BEGIN DATA SHOWN

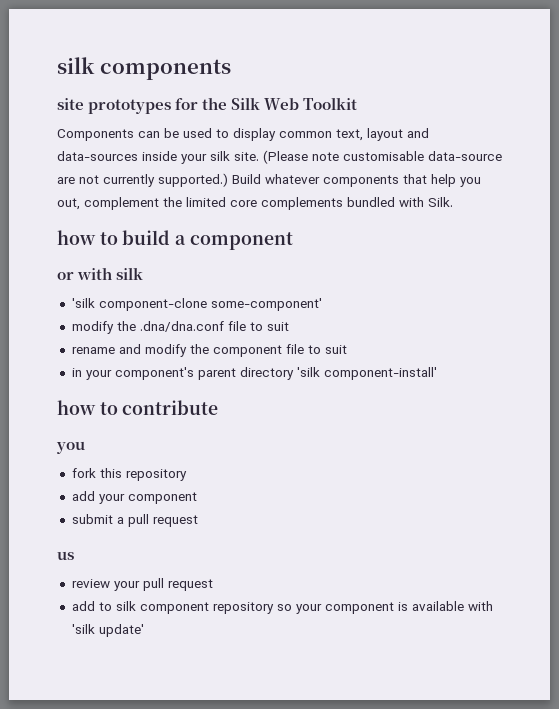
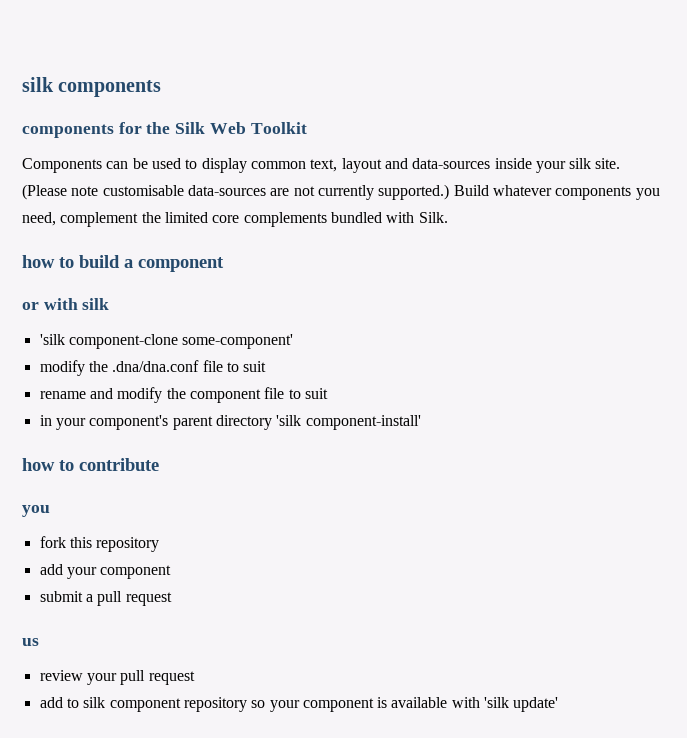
[57,98,172,114] site prototypes -> [22,124,114,138] components
[428,151,502,161] data-source -> [187,185,266,196] data-sources
[403,174,481,187] [57,198,80,210] that help you out, -> [635,188,660,200] [22,212,56,226] you need,

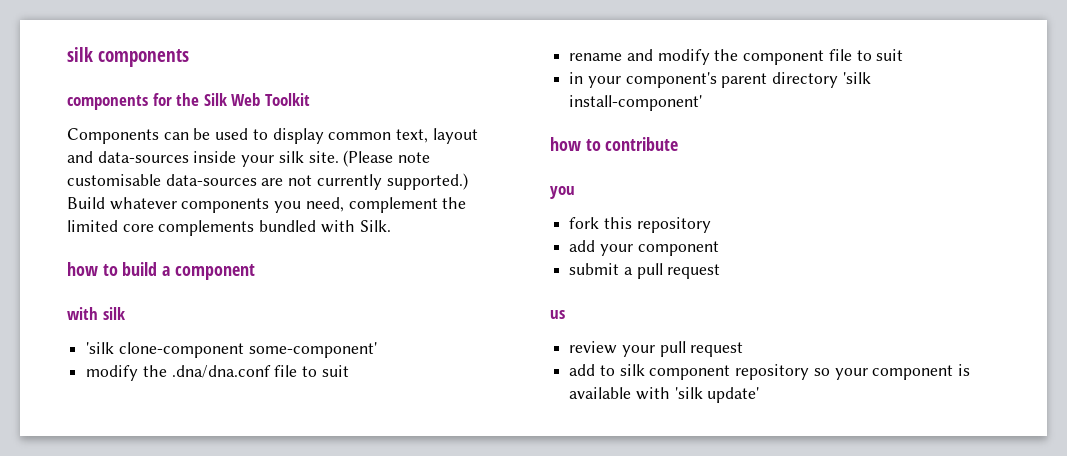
[22,302,39,310] or -> (255, 272) none
[68,334,178,349] component-clone -> [118,342,244,358] clone-component
[305,415,421,430] component-install' -> [569,95,703,111] install-component'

END DATA SHOWN

All of the records need to be reproduced exactly, with each picture omitted.

[57,98,172,114] site prototypes -> [22,124,114,138] components
[428,151,502,161] data-source -> [187,185,266,196] data-sources
[403,174,481,187] [57,198,80,210] that help you out, -> [635,188,660,200] [22,212,56,226] you need,

[22,302,39,310] or -> (255, 272) none
[68,334,178,349] component-clone -> [118,342,244,358] clone-component
[305,415,421,430] component-install' -> [569,95,703,111] install-component'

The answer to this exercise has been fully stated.